I, too, am headed back to New York City and work, refreshed and replenished but sad too as another summer memory takes shape and inevitably fades.
Saratoga Springs, where I just spent three weeks, has sent out its siren song every summer to me for 30 years or so. It is one of the jewels of America, a town so steeped in history and lore that it is an amateur historian's dream
The Battle of Saratoga
You walk in history. The Battle of Saratoga in autumn 1777 was the turning point in the Revolutionary War, and the battlefields and resting places of those who fought to bring our nation to birth are proudly displayed.
The actual place where the British downed their weapons in the town of Schuylerville some five miles or so from Saratoga is marked by a plaque. You cannot but linger over the moment where a tyrant’s rule ended and a free nation was essentially won, with Washington’s Irish soldiers playing a vital role. General Burgoyne’s surrender to General Gates created a new world order.
Just north of Saratoga is Ulysses S. Grant’s cottage where the desperately ill Civil War hero struggled to finish his autobiography before death overtook him in 1885. Due to bad investments, his family would have been destitute if he had not completed it.
He finished and also created the best Civil War memoir of any major participant. Looking out over the verdant hillsides from his cottage in his final days, one can imagine the old general recalling the battles at Shiloh and Vicksburg, his relentless pursuit of Lee’s army. An underestimated figure in history, Grant breathed his last in these very hills.
Horse racing at Saratoga
The other constant in Saratoga is the horse racing which began during that very Civil War era. In 1863 a Tipperary native, John Morrissey – a bare fist fighter, Tammany Hall chieftain, congressman, gold miner, all around pugilist, politician and perennial schemer – brought racing to Saratoga because the bluebloods froze him out in New York City.
Morrissey had the last laugh. Saratoga ranks with Ascot as the most revered and beloved racetrack on earth.
A Saratoga visit isn't complete without a breakfast at the track, watching the horses work out, the rhythm of the hooves, the early morning light, the sense of timelessness in a world that today neither stops nor cares.
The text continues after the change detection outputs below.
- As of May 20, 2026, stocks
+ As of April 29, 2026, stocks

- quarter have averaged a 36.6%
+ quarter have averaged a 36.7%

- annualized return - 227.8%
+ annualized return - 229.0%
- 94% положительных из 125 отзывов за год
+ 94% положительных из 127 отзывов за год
Does every song we hear stay with us forever? Does every memory lodge somewhere?
If it does then my brain must be fairly etched with images, moments and even seconds at Saratoga: discovering the town soon after I moved to New York from California, taking my 10-day-old daughter to the track, breathing in the crisp early morning air at the racetrack as the steeds thunder by.
Horseracing is unchanged from the times of the pharaohs and the chariot races described in hieroglyphics. That is what gives Saratoga that timeless feel, that sense of continuity with past generations.
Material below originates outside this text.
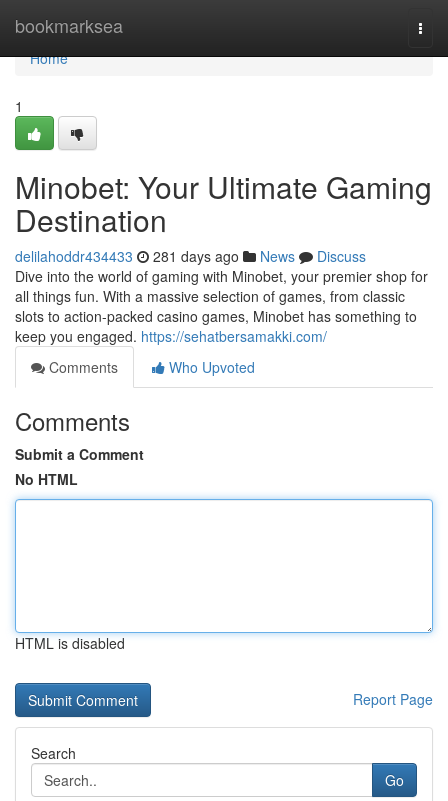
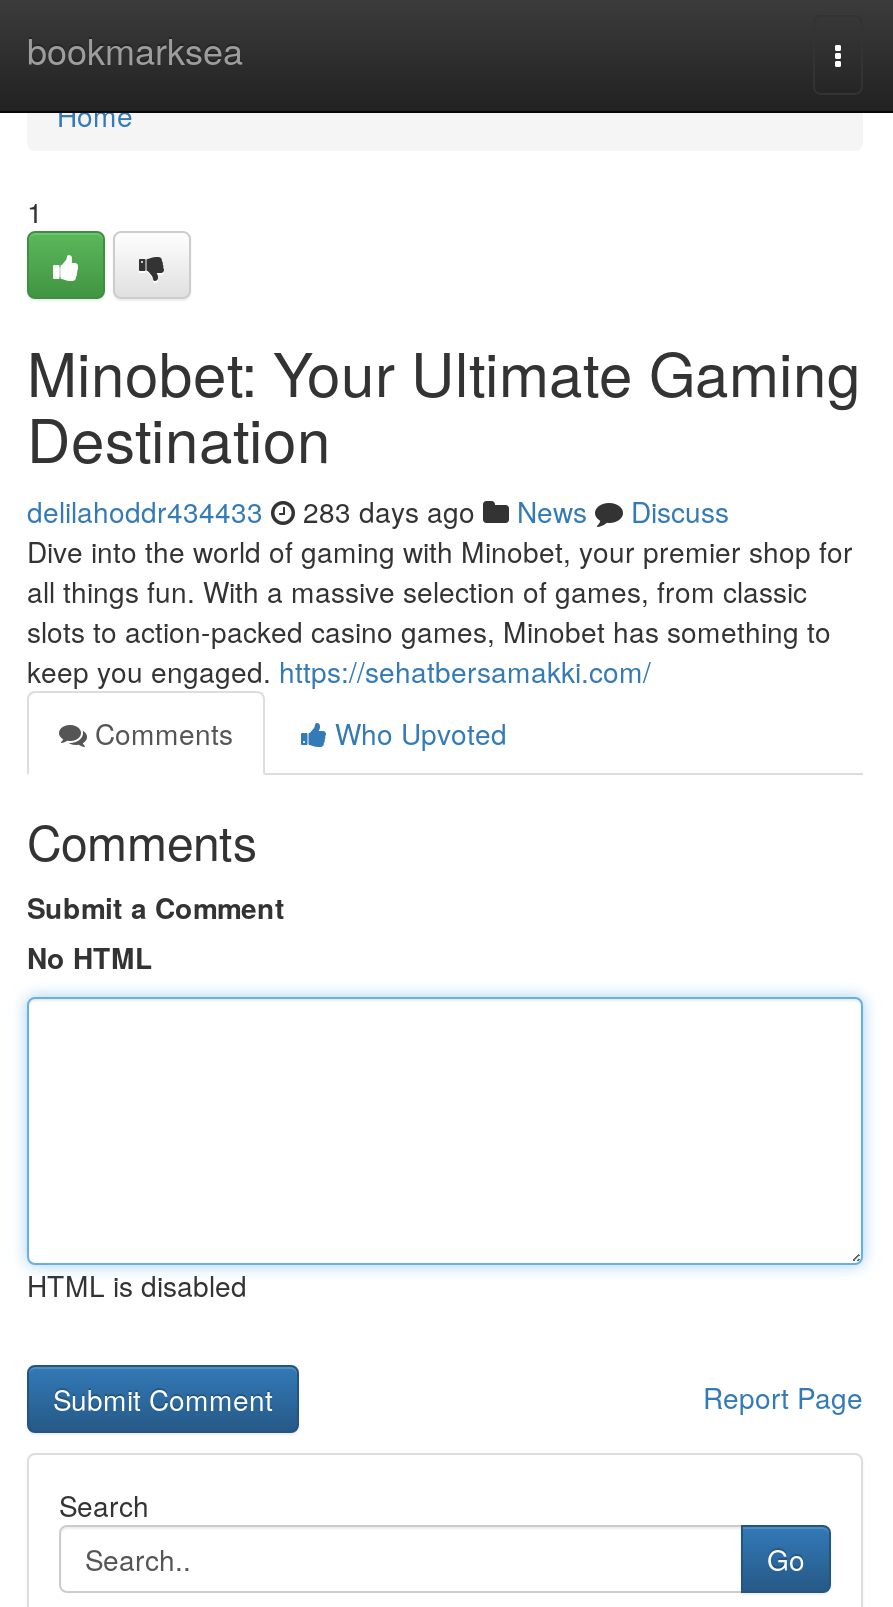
- delilahoddr434433 281 days ago News Discuss
+ delilahoddr434433 283 days ago News Discuss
As Red Smith wrote about Saratoga Race Course, “From New York City you drive north for about 175 miles, turn left on Union Avenue and go back 100 years.”
Damon Runyon loved the old track too, and his tales of characters like the Lemon Drop Kid still sound as fresh as when he wrote about them in the 1920.
They say when the facts and the legend clash print the legend, except in Saratoga where the facts are legendary. Visit if you ever get a chance.